Jim Grochocinski & Emily Butler Chair
Cellist and teacher, Elizabeth Simkin was recently named professor emeritus after a 27-year career at the School of Music at Ithaca College. She is now beginning a second stage which focuses on teaching at all ages and stages. Having mentored 100s of college aged students, she is very much enjoying learning about teaching principles of balance and expressive freedom to students at different steps in the cello path. Elizabeth experiences the cello as a joyful, meditative and therapeutic learning tool, and finds that breaking through to new capacities is equally exciting at all levels.
Before coming to IC, she was a student of and teaching assistant to Janos Starker, whose artistry and pedagogy continues to inform her teaching and practice every day. He advised her to abandon her doctoral degree in favor of beginning her professional life and gave her the gift of an open letter of reference including, “As a cellist and teacher, she carries my maximum support.” She studied at the Eastman School of Music with Steve Doane and at the Oberlin Conservatory with Richard Kapuscinski. She grew up in Seattle Wa, where she was hugely influenced by Mihoko Yamaguchi/Hirata, who was the first Japanese ambassador for the Suzuki method of string playing in the US. Her main teachers in childhood were Carla Lumsden and Toby Saks.
Simkin has performed in 21 countries over the years. She served as a US Artistic Ambassador and has played and taught at many festivals, including Spoleto in Italy, Klasik Keyifler in Turkey and Bowdoin, Heifetz and many more here in the US. She currently plays with the Cayuga Chamber Orchestra and recently finished a project of the complete piano trios of Robert Schumann with the Taliesin Trio with violinist, Ellen Jewett and pianist, Xak Bjerken. The trio used a beautiful Pleyel piano from the Cornell Center for Historical Keyboards collection.
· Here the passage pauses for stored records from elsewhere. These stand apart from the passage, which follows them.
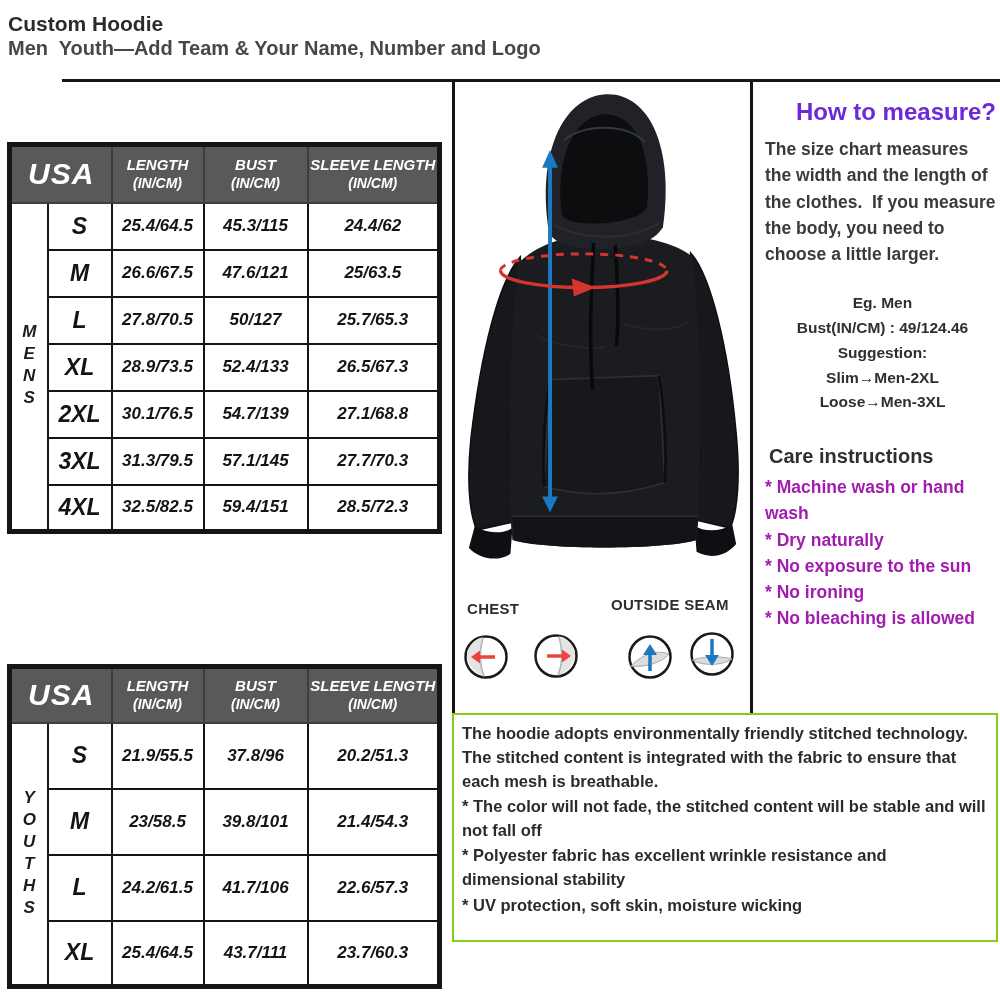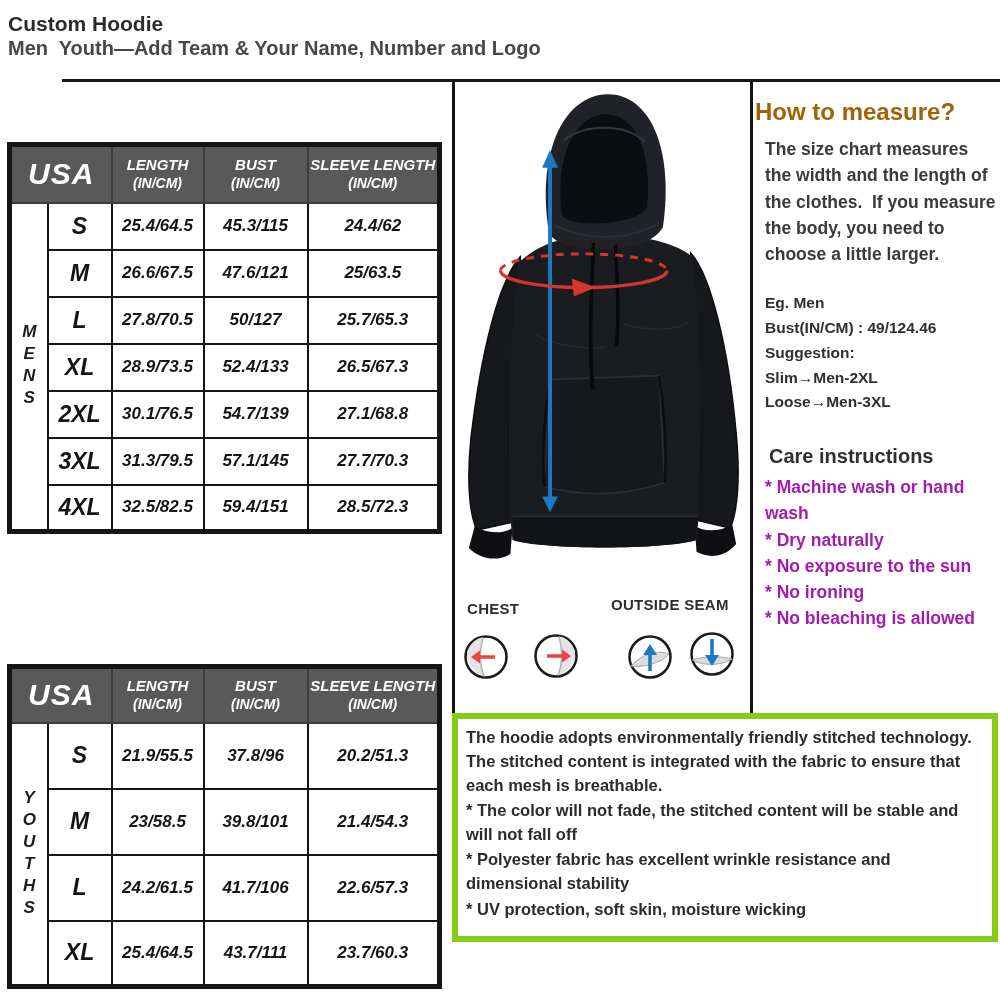--- a/index.html
+++ b/index.html
@@ -28,28 +28,28 @@
   .size-cell{font-size:23px;font-weight:bold;color:#141414;}
   .val-cell{font-size:17px;font-weight:bold;color:#141414;}
 
   
   .stage{position:absolute;left:452px;top:82px;width:301px;height:631px;border-left:3px solid #141414;border-right:3px solid #141414;box-sizing:border-box;background:#fff;}
   .icon-label{position:absolute;font-size:15px;font-weight:bold;color:#2e2e2e;letter-spacing:.3px;text-align:left;}
   .mcircle{position:absolute;width:46px;height:46px;}
 
   
   .measure-panel{position:absolute;left:755px;top:82px;width:245px;height:631px;}
-  .measure-h{font-size:24px;font-weight:bold;color:#a16207;text-align:left;margin:16px 4px 0 0;}
+  .measure-h{font-size:24px;font-weight:bold;color:#6d28d9;text-align:right;margin:16px 4px 0 0;}
   .measure-p{font-size:17.5px;font-weight:bold;color:#3a3a3a;line-height:1.5;margin:10px 4px 0 10px;white-space:pre-wrap;}
-  .eg-block{margin:24px 0 0 10px;font-size:15.5px;font-weight:bold;color:#2f2f2f;line-height:1.6;}
+  .eg-block{margin:24px 0 0 10px;font-size:15.5px;font-weight:bold;color:#2f2f2f;line-height:1.6;text-align:center;}
   .care-h{font-size:20px;font-weight:bold;color:#2f2f2f;margin:30px 0 0 14px;}
   .care-list{margin:6px 4px 0 10px;font-size:17.5px;font-weight:bold;color:#a21caf;line-height:1.5;}
 
   
-  .notes{position:absolute;left:452px;top:713px;width:546px;height:229px;border:6px solid #84cc16;box-sizing:border-box;background:#fff;padding:5px 10px 0 8px;}
+  .notes{position:absolute;left:452px;top:713px;width:546px;height:229px;border:2px solid #84cc16;box-sizing:border-box;background:#fff;padding:5px 10px 0 8px;}
   .notes p{margin:1px 0;font-size:16.5px;font-weight:bold;color:#2b2b2b;line-height:1.46;}
 </style>
 </head>
 <body>
 
 <div class="page">
 
   <div class="title">Custom Hoodie</div>
   <div class="subtitle">Men  Youth—Add Team &amp; Your Name, Number and Logo</div>
   <div class="rule"></div>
In addition to her teachers, Simkin’s biggest influences have been playing and touring with the American Soviet Youth Orchestra in the time of Perestroika and Glasnost, beautiful and life changing summers at Tanglewood, the dozens of guest artists at the New Directions Cello Festival for ten years at IC, sharing music at the bedside in health care settings, the Lalgudi family of Indian Carnatic violinists, the many friends with whom she has worked and played, and being a mom to her son, Cole.